= About this task =
Repeat the records below exactly as they appear, leaving out any pictures.

= Material to process =
════════════════

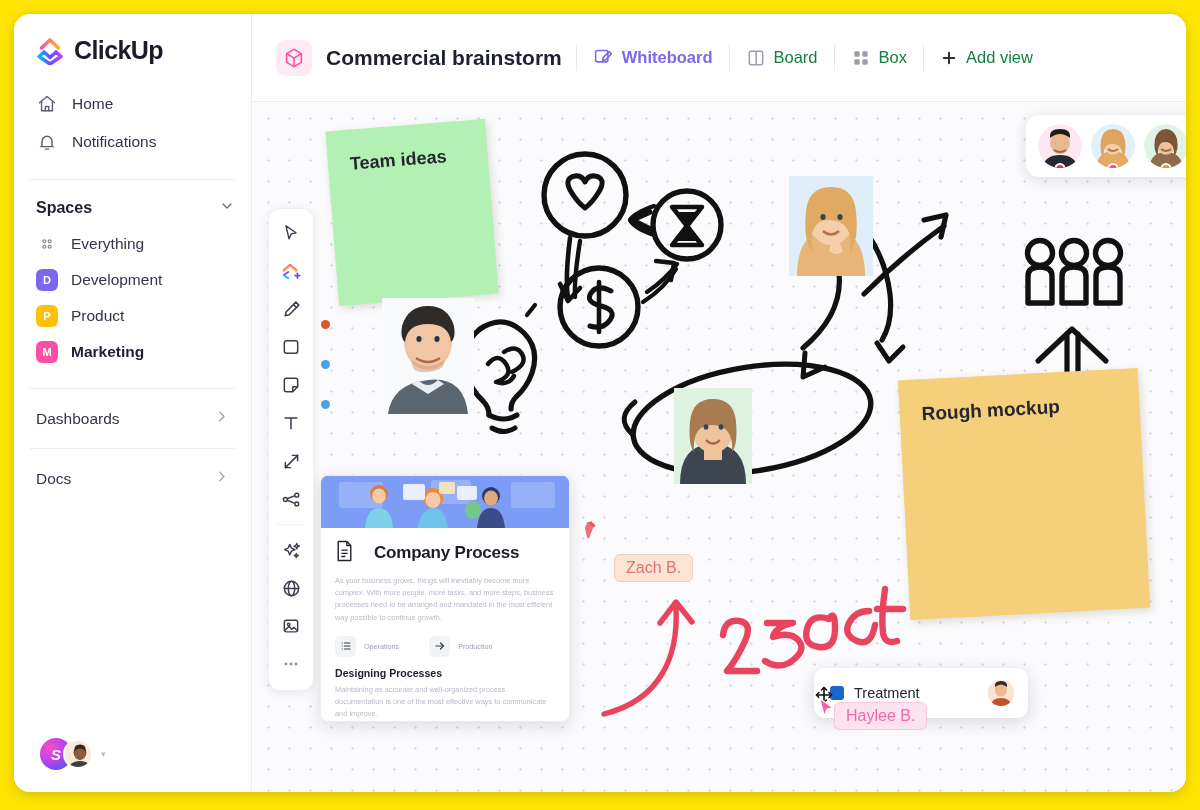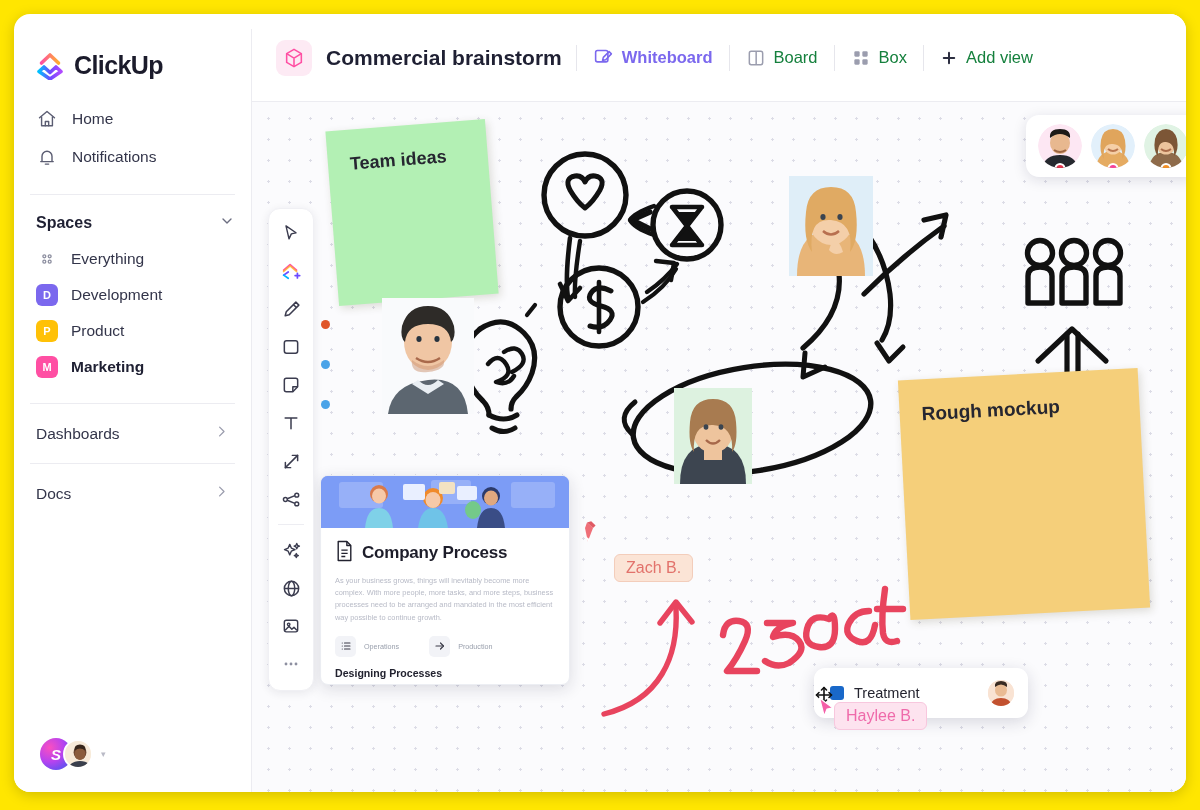--- a/index.html
+++ b/index.html
@@ -23,21 +23,21 @@
     border-radius: 16px;
     overflow: hidden;
     box-shadow: 0 3px 14px rgba(0,0,0,.18);
   }
 
   
   #sidebar {
     position: absolute; left: 0; top: 0; bottom: 0; width: 238px;
     background: #ffffff;
     border-right: 1px solid #ececf1;
-    display: flex; flex-direction: column; margin-top: 15px;
+    display: flex; flex-direction: column;
   }
   .brand { display: flex; align-items: center; gap: 10px; padding: 22px 0 16px 22px; }
   .brand-mark { width: 28px; height: 28px; position: relative; }
   .brand-name { font-size: 25px; font-weight: bold; letter-spacing: -.6px; color: #1b1b2b; }
 
   .nav-section { padding: 4px 12px 12px 12px; }
   .nav-sep { height: 1px; background: #ececf1; margin: 6px 16px; }
   .nav-item {
     display: flex; align-items: center; gap: 14px;
     padding: 8px 10px; border-radius: 8px; cursor: pointer;
@@ -141,21 +141,21 @@
   .sticky.yellow { background: #f5cf7a; }
 
   
   #doccard {
     width: 250px; border-radius: 8px; overflow: hidden;
     background: #fff; box-shadow: 0 4px 16px rgba(25,25,60,.14);
     border: 1px solid #eceef3;
   }
   #doc-hero { height: 52px; background: #7c9cf6; position: relative; overflow: hidden; }
   .doc-body { padding: 12px 14px 0 14px; }
-  .doc-head { display: flex; align-items: center; gap: 8px; }
+  .doc-head { display: flex; align-items: center; gap: 20px; }
   .doc-h-title { font-size: 17px; font-weight: bold; color: #1d1d2a; letter-spacing: -.2px; }
   .doc-para { font-size: 7.4px; line-height: 1.65; color: #b7bac6; margin-top: 9px; }
   .doc-chips { display: flex; gap: 30px; margin: 12px 0 10px 0; }
   .doc-chip { display: flex; align-items: center; gap: 8px; }
   .chip-box { width: 21px; height: 21px; border-radius: 5px; background: #f2f3f7; display: flex; align-items: center; justify-content: center; }
   .chip-lbl { font-size: 7.2px; color: #9aa0ad; }
   .doc-sub { font-size: 10.6px; font-weight: bold; color: #22222f; margin-bottom: 5px; }
   .doc-foot {
     display: flex; align-items: center; gap: 6px;
     border-top: 1px solid #f0f1f5; margin-top: 8px;
@@ -654,20 +654,21 @@
             <span class="chip-box">
               <svg width="12" height="12" viewBox="0 0 24 24" fill="none" stroke="#3a3b48" stroke-width="2.4" stroke-linecap="round" stroke-linejoin="round">
                     <path d="M4 12h15"></path>
                     <path d="M13 6l6 6-6 6"></path>
                   </svg>
             </span>
             <span class="chip-lbl">Production</span>
           </div>
         </div>
         <div class="doc-sub">Designing Processes</div>
+        <p class="doc-para" style="margin-top:2px">Maintaining as accurate and well-organized process documentation is one of the most effective ways to communicate and improve.</p>
       </div>
     </div>
 
     <div class="obj cursor" style="left:332px;top:418px">
       <svg width="22" height="24" viewBox="0 0 22 24">
         <path d="M3 2.5l6 5.6-5.2 13.4L1 8z" fill="#ef6f78"></path>
         <path d="M3 2.5l6 5.6 2.6-2.6-4.4-4.2z" fill="#e05a64"></path>
         <path d="M2 16.5l4.3 3.2-2.5 2z" fill="#fff"></path>
       </svg>
     </div>

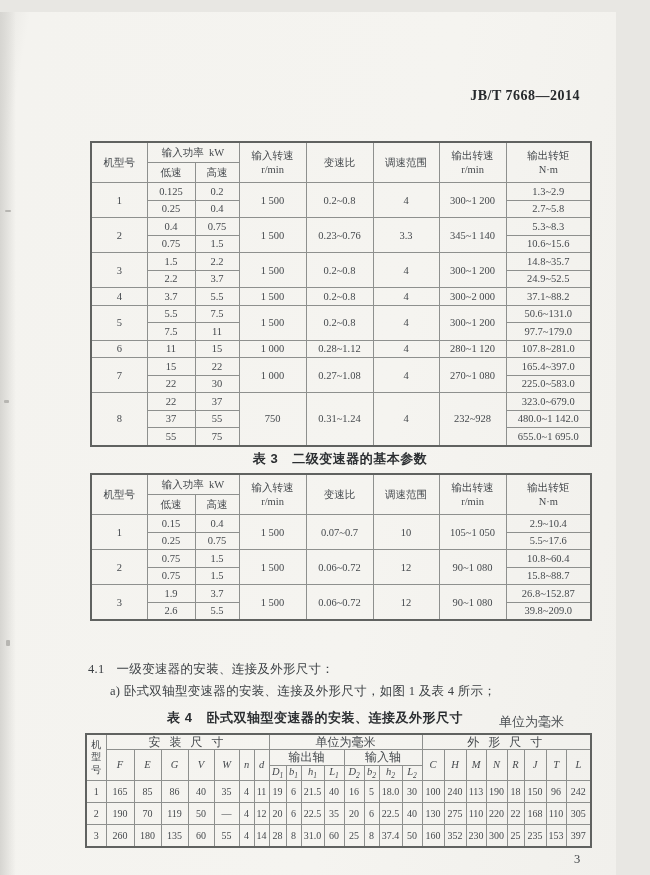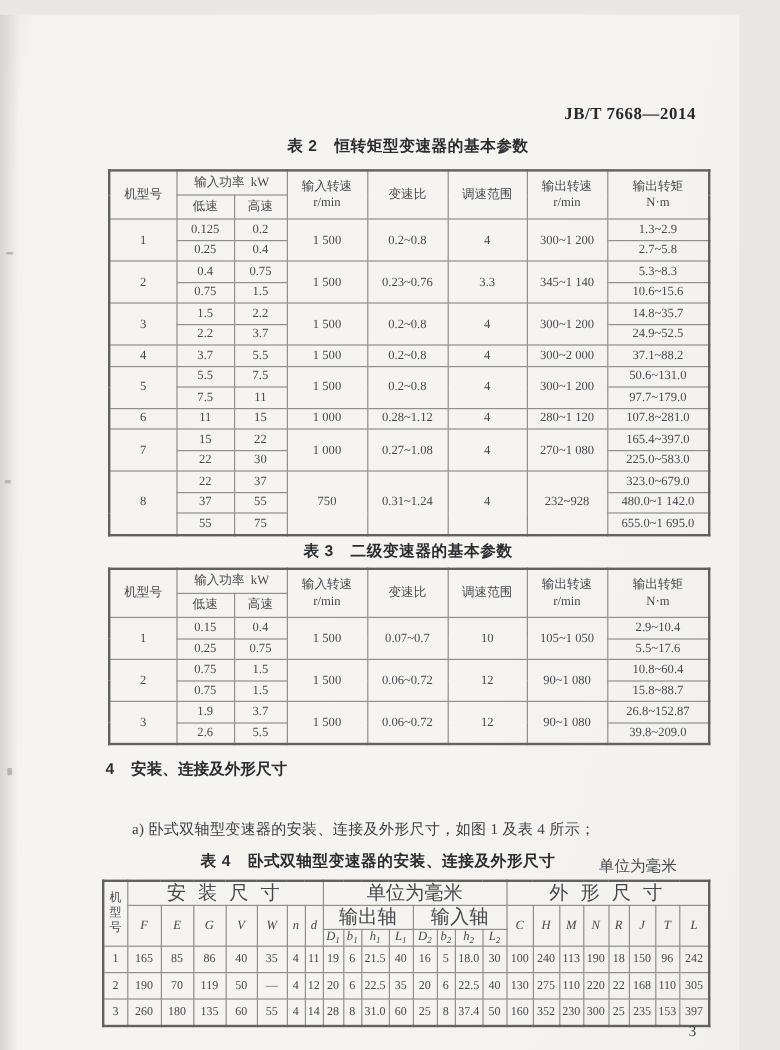--- a/index.html
+++ b/index.html
@@ -39,42 +39,39 @@
   .two-line div{line-height:1.3;}
   .sec-heading{
     position:absolute;left:88px;top:620px;
     font-family:"Liberation Sans","DejaVu Sans",sans-serif;
     font-weight:bold;font-size:13px;color:#2b2e31;
   }
   .sec-heading .num{margin-right:14px;}
   .body-line{position:absolute;font-size:12.5px;color:#3c4044;letter-spacing:.3px;}
   .body-line .num{margin-right:12px;}
   .unit-note{position:absolute;right:52px;top:701px;font-size:13px;color:#4a4e52;}
-  .t4 th{font-size:16px;line-height:1.2;}
+  .t4 th{font-size:12px;line-height:1.2;}
   .t4 td{height:21px;font-size:10px;}
   .t4 .vert{font-size:10px;line-height:1.25;}
   .t4 .it{font-style:italic;font-size:10.5px;}
   .t4 sub{font-size:7.5px;font-style:italic;}
   .grp{letter-spacing:3px;}
   .page-num{position:absolute;left:574px;top:840px;font-size:12.5px;color:#3c4044;}
 </style>
 </head>
 <body>
 
 <div class="page">
 
   <div class="scanmark" style="left:5px;top:198px;width:6px;height:2px;"></div>
   <div class="scanmark" style="left:4px;top:388px;width:5px;height:3px;"></div>
   <div class="scanmark" style="left:6px;top:628px;width:4px;height:6px;"></div>
 
   <div class="doc-ref">JB/T 7668—2014</div>
 
-  <div class="caption" style="top:101px;">
-    <span>表 2</span><span class="gap"></span><span>恒转矩型变速器的基本参数</span>
-  </div>
 
   <table class="ptable t23" style="left:90px;top:129px;width:500px;">
     <colgroup>
       <col style="width:56px">
         <col style="width:48px">
         <col style="width:44px">
         <col style="width:67px">
       <col style="width:67px">
         <col style="width:66px">
         <col style="width:67px">
@@ -304,22 +301,22 @@
           <td>26.8~152.87</td>
         </tr>
         <tr>
           <td>2.6</td>
           <td>5.5</td>
           <td>39.8~209.0</td>
         </tr>
       </tbody>
   </table>
 
-  <div class="sec-heading">
-    <span class="num">4</span><span>安装、连接及外形尺寸</span>
+  <div class="body-line" style="left:88px;top:649px;">
+    <span class="num">4.1</span><span>一级变速器的安装、连接及外形尺寸：</span>
   </div>
   <div class="body-line" style="left:110px;top:671px;">
     <span>a) 卧式双轴型变速器的安装、连接及外形尺寸，如图 1 及表 4 所示；</span>
   </div>
 
   <div class="caption" style="top:697px;left:85px;width:460px;">
     <span>表 4</span><span class="gap"></span><span>卧式双轴型变速器的安装、连接及外形尺寸</span>
   </div>
   <div class="unit-note">单位为毫米</div>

════════════════

= Output of the task =
--- a/index.html
+++ b/index.html
@@ -23,21 +23,21 @@
     border-radius: 16px;
     overflow: hidden;
     box-shadow: 0 3px 14px rgba(0,0,0,.18);
   }
 
   
   #sidebar {
     position: absolute; left: 0; top: 0; bottom: 0; width: 238px;
     background: #ffffff;
     border-right: 1px solid #ececf1;
-    display: flex; flex-direction: column; margin-top: 15px;
+    display: flex; flex-direction: column;
   }
   .brand { display: flex; align-items: center; gap: 10px; padding: 22px 0 16px 22px; }
   .brand-mark { width: 28px; height: 28px; position: relative; }
   .brand-name { font-size: 25px; font-weight: bold; letter-spacing: -.6px; color: #1b1b2b; }
 
   .nav-section { padding: 4px 12px 12px 12px; }
   .nav-sep { height: 1px; background: #ececf1; margin: 6px 16px; }
   .nav-item {
     display: flex; align-items: center; gap: 14px;
     padding: 8px 10px; border-radius: 8px; cursor: pointer;
@@ -141,21 +141,21 @@
   .sticky.yellow { background: #f5cf7a; }
 
   
   #doccard {
     width: 250px; border-radius: 8px; overflow: hidden;
     background: #fff; box-shadow: 0 4px 16px rgba(25,25,60,.14);
     border: 1px solid #eceef3;
   }
   #doc-hero { height: 52px; background: #7c9cf6; position: relative; overflow: hidden; }
   .doc-body { padding: 12px 14px 0 14px; }
-  .doc-head { display: flex; align-items: center; gap: 8px; }
+  .doc-head { display: flex; align-items: center; gap: 20px; }
   .doc-h-title { font-size: 17px; font-weight: bold; color: #1d1d2a; letter-spacing: -.2px; }
   .doc-para { font-size: 7.4px; line-height: 1.65; color: #b7bac6; margin-top: 9px; }
   .doc-chips { display: flex; gap: 30px; margin: 12px 0 10px 0; }
   .doc-chip { display: flex; align-items: center; gap: 8px; }
   .chip-box { width: 21px; height: 21px; border-radius: 5px; background: #f2f3f7; display: flex; align-items: center; justify-content: center; }
   .chip-lbl { font-size: 7.2px; color: #9aa0ad; }
   .doc-sub { font-size: 10.6px; font-weight: bold; color: #22222f; margin-bottom: 5px; }
   .doc-foot {
     display: flex; align-items: center; gap: 6px;
     border-top: 1px solid #f0f1f5; margin-top: 8px;
@@ -654,20 +654,21 @@
             <span class="chip-box">
               <svg width="12" height="12" viewBox="0 0 24 24" fill="none" stroke="#3a3b48" stroke-width="2.4" stroke-linecap="round" stroke-linejoin="round">
                     <path d="M4 12h15"></path>
                     <path d="M13 6l6 6-6 6"></path>
                   </svg>
             </span>
             <span class="chip-lbl">Production</span>
           </div>
         </div>
         <div class="doc-sub">Designing Processes</div>
+        <p class="doc-para" style="margin-top:2px">Maintaining as accurate and well-organized process documentation is one of the most effective ways to communicate and improve.</p>
       </div>
     </div>
 
     <div class="obj cursor" style="left:332px;top:418px">
       <svg width="22" height="24" viewBox="0 0 22 24">
         <path d="M3 2.5l6 5.6-5.2 13.4L1 8z" fill="#ef6f78"></path>
         <path d="M3 2.5l6 5.6 2.6-2.6-4.4-4.2z" fill="#e05a64"></path>
         <path d="M2 16.5l4.3 3.2-2.5 2z" fill="#fff"></path>
       </svg>
     </div>

--- a/index.html
+++ b/index.html
@@ -39,42 +39,39 @@
   .two-line div{line-height:1.3;}
   .sec-heading{
     position:absolute;left:88px;top:620px;
     font-family:"Liberation Sans","DejaVu Sans",sans-serif;
     font-weight:bold;font-size:13px;color:#2b2e31;
   }
   .sec-heading .num{margin-right:14px;}
   .body-line{position:absolute;font-size:12.5px;color:#3c4044;letter-spacing:.3px;}
   .body-line .num{margin-right:12px;}
   .unit-note{position:absolute;right:52px;top:701px;font-size:13px;color:#4a4e52;}
-  .t4 th{font-size:16px;line-height:1.2;}
+  .t4 th{font-size:12px;line-height:1.2;}
   .t4 td{height:21px;font-size:10px;}
   .t4 .vert{font-size:10px;line-height:1.25;}
   .t4 .it{font-style:italic;font-size:10.5px;}
   .t4 sub{font-size:7.5px;font-style:italic;}
   .grp{letter-spacing:3px;}
   .page-num{position:absolute;left:574px;top:840px;font-size:12.5px;color:#3c4044;}
 </style>
 </head>
 <body>
 
 <div class="page">
 
   <div class="scanmark" style="left:5px;top:198px;width:6px;height:2px;"></div>
   <div class="scanmark" style="left:4px;top:388px;width:5px;height:3px;"></div>
   <div class="scanmark" style="left:6px;top:628px;width:4px;height:6px;"></div>
 
   <div class="doc-ref">JB/T 7668—2014</div>
 
-  <div class="caption" style="top:101px;">
-    <span>表 2</span><span class="gap"></span><span>恒转矩型变速器的基本参数</span>
-  </div>
 
   <table class="ptable t23" style="left:90px;top:129px;width:500px;">
     <colgroup>
       <col style="width:56px">
         <col style="width:48px">
         <col style="width:44px">
         <col style="width:67px">
       <col style="width:67px">
         <col style="width:66px">
         <col style="width:67px">
@@ -304,22 +301,22 @@
           <td>26.8~152.87</td>
         </tr>
         <tr>
           <td>2.6</td>
           <td>5.5</td>
           <td>39.8~209.0</td>
         </tr>
       </tbody>
   </table>
 
-  <div class="sec-heading">
-    <span class="num">4</span><span>安装、连接及外形尺寸</span>
+  <div class="body-line" style="left:88px;top:649px;">
+    <span class="num">4.1</span><span>一级变速器的安装、连接及外形尺寸：</span>
   </div>
   <div class="body-line" style="left:110px;top:671px;">
     <span>a) 卧式双轴型变速器的安装、连接及外形尺寸，如图 1 及表 4 所示；</span>
   </div>
 
   <div class="caption" style="top:697px;left:85px;width:460px;">
     <span>表 4</span><span class="gap"></span><span>卧式双轴型变速器的安装、连接及外形尺寸</span>
   </div>
   <div class="unit-note">单位为毫米</div>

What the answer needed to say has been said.